One of the great frustrations of this beat is that education studies always seem to conflict – kind of like the news that spinach is good for you. No it’s not. Yes it is... It seems like for every study that comes out on charters or vouchers or whatever, another study conflicts it. Consider the source and funder, as always.

Lesly Brody portrait
Lesly Brody
The Wall Street Journal

There is a wealth of research studies in the field of education. And as with data, journalists should proceed with care: Watch for weaknesses in research design and be clear about caveats with readers. In assessing those studies, you might ask: How big is the sample size? (1,000 is standard for a national poll with a 95 percent confidence interval, for example.) And is the study observational or experimental?

It’s important to consider the study’s research question.
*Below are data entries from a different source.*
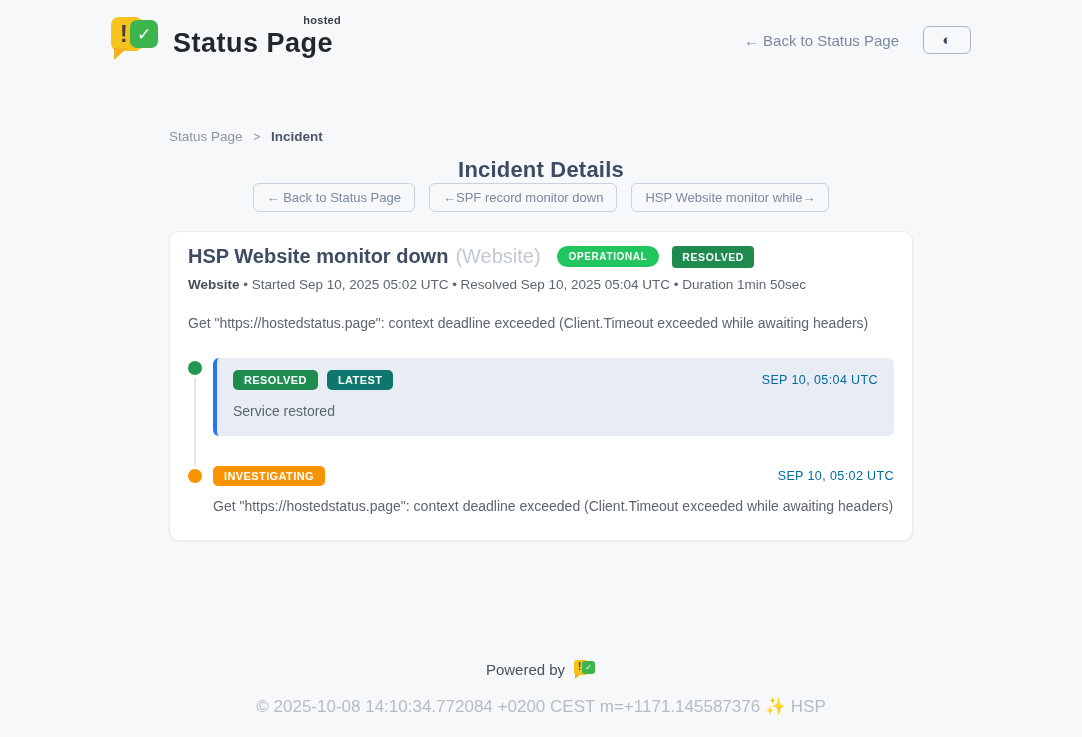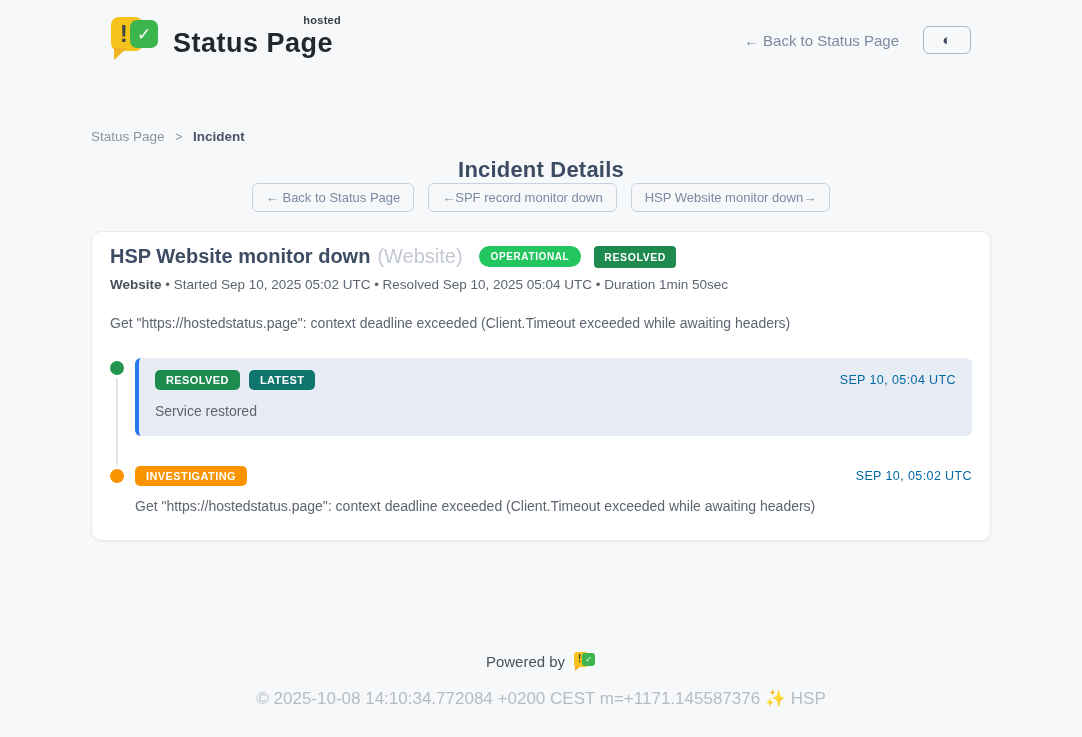--- a/index.html
+++ b/index.html
@@ -29,21 +29,21 @@
                color:#23272e; letter-spacing:.5px; }
   .logo-hosted { position:absolute; top:0; right:-8px; font-size:11px; font-weight:600;
                  color:#3a3f46; letter-spacing:.3px; }
   .header-right { display:flex; align-items:center; gap:24px; }
   .header-back { color:#7b8aa1; font-size:15px; text-decoration:none; cursor:pointer; }
   .theme-toggle { width:48px; height:28px; border:1px solid #a9b6c9; border-radius:6px;
                   background:#f7f8fa; color:#3f4d63; font-size:15px; line-height:26px;
                   text-align:center; cursor:pointer; }
 
   
-  .main { width:900px; margin:63px auto 0; flex:1; }
+  .main { width:744px; margin:63px auto 0; flex:1; }
   .breadcrumb { font-size:13.5px; color:#8b94a3; }
   .breadcrumb .crumb-link { cursor:pointer; }
   .breadcrumb .sep { margin:0 7px; font-size:12px; }
   .breadcrumb .crumb-current { color:#4a5568; font-weight:700; }
 
   .title-row { margin-top:13px; display:flex; justify-content:space-between; align-items:center;flex-direction:column; }
   .page-title { font-size:22px; font-weight:700; color:#3d4b63; letter-spacing:.2px; }
   .nav-buttons { display:flex; gap:14px; }
   .nav-btn { border:1px solid #c8d2df; background:transparent; color:#7b8aa1;
              font-size:13px; padding:6px 13px; border-radius:6px; cursor:pointer;
@@ -80,21 +80,21 @@
   .badge { color:#fff; font-size:11px; font-weight:700; letter-spacing:.4px;
            padding:4px 11px; border-radius:5px; }
   .badge-green { background:#1e8b4f; }
   .badge-blue { background:#0f766e; }
   .badge-orange { background:#f99300;text-align:center; }
   .tl-time { margin-left:auto; font-size:12.5px; color:#0369a1; letter-spacing:.4px; }
   .tl-msg { margin-top:13px; font-size:14px; color:#5d6571; }
   .tl-plain .tl-msg { margin-top:12px; }
 
   
-  .footer { text-align:center; padding-bottom:28px; }
+  .footer { text-align:center; padding-bottom:20px; }
   .powered-by { display:inline-flex; align-items:center; gap:9px; font-size:15px;
                 color:#49525e; cursor:pointer; }
   .mini-logo { position:relative; width:22px; height:20px; display:inline-block; }
   .mini-yellow { position:absolute; left:0; top:1px; width:14px; height:15px;
                  background:#f6c21c; border-radius:3px; }
   .mini-tail { position:absolute; left:1px; top:15px; width:0; height:0;
                border-left:6px solid #f0b422; border-bottom:5px solid transparent; }
   .mini-exclaim { position:absolute; left:4px; top:2px; font-size:10px; font-weight:700; color:#3c4148; }
   .mini-green { position:absolute; left:8px; top:2px; width:13px; height:13px;
                 background:#3db54e; border-radius:3px; display:flex; align-items:center;
@@ -131,21 +131,21 @@
     <span class="crumb-link">Status Page</span>
     <span class="sep">&gt;</span>
     <span class="crumb-current">Incident</span>
   </div>
 
   <div class="title-row">
     <h1 class="page-title">Incident Details</h1>
     <div class="nav-buttons">
       <button class="nav-btn">← Back to Status Page</button>
       <button class="nav-btn">←SPF record monitor down</button>
-      <button class="nav-btn">HSP Website monitor down→</button>
+      <button class="nav-btn">HSP Website monitor while→</button>
     </div>
   </div>
 
   <div class="card">
     <div class="card-title-row">
       <span class="card-title">HSP Website monitor down</span>
       <span class="card-component">(Website)</span>
       <span class="badge-operational">OPERATIONAL</span>
       <span class="badge-resolved-hdr">RESOLVED</span>
     </div>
A good study will state a clearly defined purpose, research goals, and background research underlying the question at hand.

It’s also important to be aware of and to understand conflicts over research design and findings. One well- known example is the debate over how to measure the effectiveness of charter schools. Two major studies found significantly different results – one that compared only students who applied to oversubscribed charter schools in order to compare the achievement of those who got in versus those that didn’t, found that charters raised student achievement, while the other, which compared students in charters to similar students in regular public schools, found they mostly performed similarly or worse than regular public schools. The different methodologies employed by the researchers became part of the story. Similarly, broad-based studies, such as those conducted by the government to evaluate major programs like Head Start or federally-funded after-school services, often mask a great deal of variation across programs.

Especially if you’re reporting on the findings of a single study, try to get a second opinion or note previous, conflicting research. And always keep in mind possible biases:

  • Who funds the organization or researcher?
  • Who runs the organization?
  • Do they have an obvious political orientation or affiliation
  • Why are they conducting this research?